### DATA ###

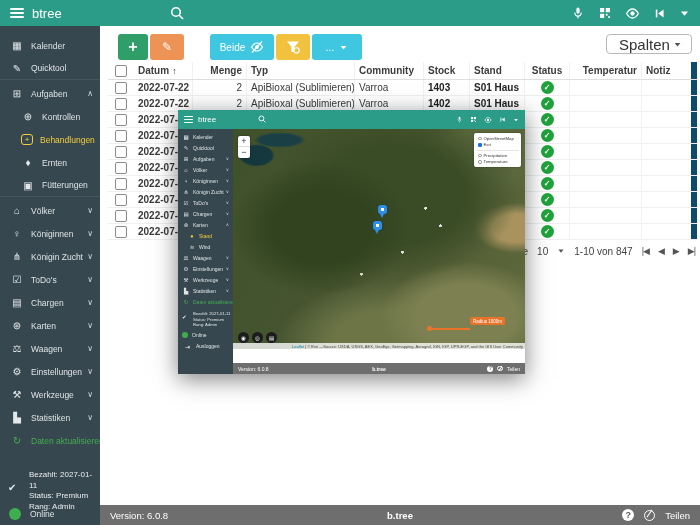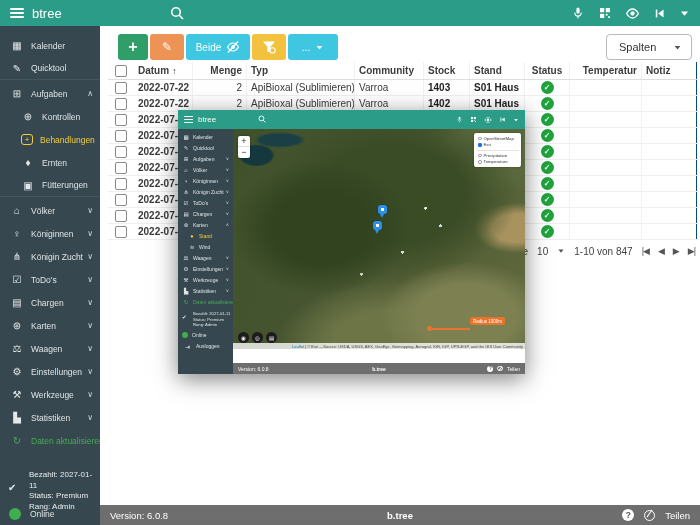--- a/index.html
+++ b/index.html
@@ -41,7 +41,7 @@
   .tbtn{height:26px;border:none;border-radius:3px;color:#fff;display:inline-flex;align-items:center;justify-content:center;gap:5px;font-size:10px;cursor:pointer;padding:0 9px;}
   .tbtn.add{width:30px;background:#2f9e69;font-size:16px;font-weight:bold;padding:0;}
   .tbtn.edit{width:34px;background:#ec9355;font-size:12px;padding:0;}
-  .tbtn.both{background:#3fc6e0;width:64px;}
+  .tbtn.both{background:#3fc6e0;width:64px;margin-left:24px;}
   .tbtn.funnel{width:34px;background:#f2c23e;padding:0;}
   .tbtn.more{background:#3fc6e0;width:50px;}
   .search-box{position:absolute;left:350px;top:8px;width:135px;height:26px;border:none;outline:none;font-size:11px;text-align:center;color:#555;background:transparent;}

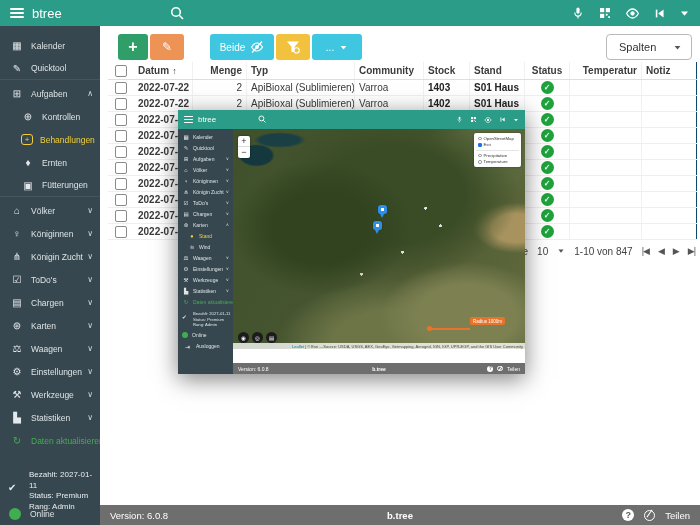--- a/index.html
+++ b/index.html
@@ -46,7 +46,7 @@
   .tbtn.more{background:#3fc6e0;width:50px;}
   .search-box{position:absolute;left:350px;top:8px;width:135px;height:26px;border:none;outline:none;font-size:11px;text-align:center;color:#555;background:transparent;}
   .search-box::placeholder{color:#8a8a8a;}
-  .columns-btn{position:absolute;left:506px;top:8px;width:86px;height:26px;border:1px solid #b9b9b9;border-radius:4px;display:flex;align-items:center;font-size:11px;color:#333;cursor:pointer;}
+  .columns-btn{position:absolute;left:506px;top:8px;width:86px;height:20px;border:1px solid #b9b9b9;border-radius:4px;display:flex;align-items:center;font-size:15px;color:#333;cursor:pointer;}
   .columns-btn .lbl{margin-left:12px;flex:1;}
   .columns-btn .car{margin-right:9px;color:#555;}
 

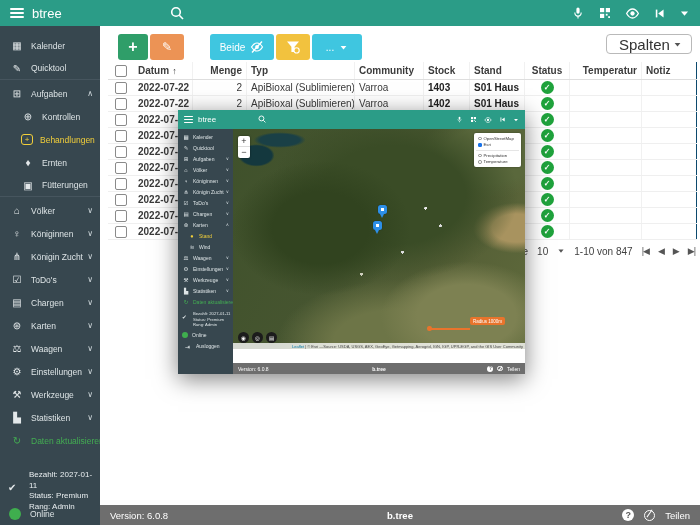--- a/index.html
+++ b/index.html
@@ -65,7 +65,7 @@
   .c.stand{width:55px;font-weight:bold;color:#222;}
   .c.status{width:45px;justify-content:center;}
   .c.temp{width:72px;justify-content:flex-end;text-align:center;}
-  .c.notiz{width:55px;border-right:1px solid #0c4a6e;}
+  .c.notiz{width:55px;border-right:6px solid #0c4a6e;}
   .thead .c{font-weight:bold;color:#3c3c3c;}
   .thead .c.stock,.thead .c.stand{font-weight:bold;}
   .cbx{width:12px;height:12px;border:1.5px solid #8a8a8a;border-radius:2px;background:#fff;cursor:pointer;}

###

REQUIRED WORK
Please repeat the data above exactly as it appears, pictures excluded.

RESPONSE AREA
--- a/index.html
+++ b/index.html
@@ -41,7 +41,7 @@
   .tbtn{height:26px;border:none;border-radius:3px;color:#fff;display:inline-flex;align-items:center;justify-content:center;gap:5px;font-size:10px;cursor:pointer;padding:0 9px;}
   .tbtn.add{width:30px;background:#2f9e69;font-size:16px;font-weight:bold;padding:0;}
   .tbtn.edit{width:34px;background:#ec9355;font-size:12px;padding:0;}
-  .tbtn.both{background:#3fc6e0;width:64px;}
+  .tbtn.both{background:#3fc6e0;width:64px;margin-left:24px;}
   .tbtn.funnel{width:34px;background:#f2c23e;padding:0;}
   .tbtn.more{background:#3fc6e0;width:50px;}
   .search-box{position:absolute;left:350px;top:8px;width:135px;height:26px;border:none;outline:none;font-size:11px;text-align:center;color:#555;background:transparent;}

--- a/index.html
+++ b/index.html
@@ -46,7 +46,7 @@
   .tbtn.more{background:#3fc6e0;width:50px;}
   .search-box{position:absolute;left:350px;top:8px;width:135px;height:26px;border:none;outline:none;font-size:11px;text-align:center;color:#555;background:transparent;}
   .search-box::placeholder{color:#8a8a8a;}
-  .columns-btn{position:absolute;left:506px;top:8px;width:86px;height:26px;border:1px solid #b9b9b9;border-radius:4px;display:flex;align-items:center;font-size:11px;color:#333;cursor:pointer;}
+  .columns-btn{position:absolute;left:506px;top:8px;width:86px;height:20px;border:1px solid #b9b9b9;border-radius:4px;display:flex;align-items:center;font-size:15px;color:#333;cursor:pointer;}
   .columns-btn .lbl{margin-left:12px;flex:1;}
   .columns-btn .car{margin-right:9px;color:#555;}
 

--- a/index.html
+++ b/index.html
@@ -65,7 +65,7 @@
   .c.stand{width:55px;font-weight:bold;color:#222;}
   .c.status{width:45px;justify-content:center;}
   .c.temp{width:72px;justify-content:flex-end;text-align:center;}
-  .c.notiz{width:55px;border-right:1px solid #0c4a6e;}
+  .c.notiz{width:55px;border-right:6px solid #0c4a6e;}
   .thead .c{font-weight:bold;color:#3c3c3c;}
   .thead .c.stock,.thead .c.stand{font-weight:bold;}
   .cbx{width:12px;height:12px;border:1.5px solid #8a8a8a;border-radius:2px;background:#fff;cursor:pointer;}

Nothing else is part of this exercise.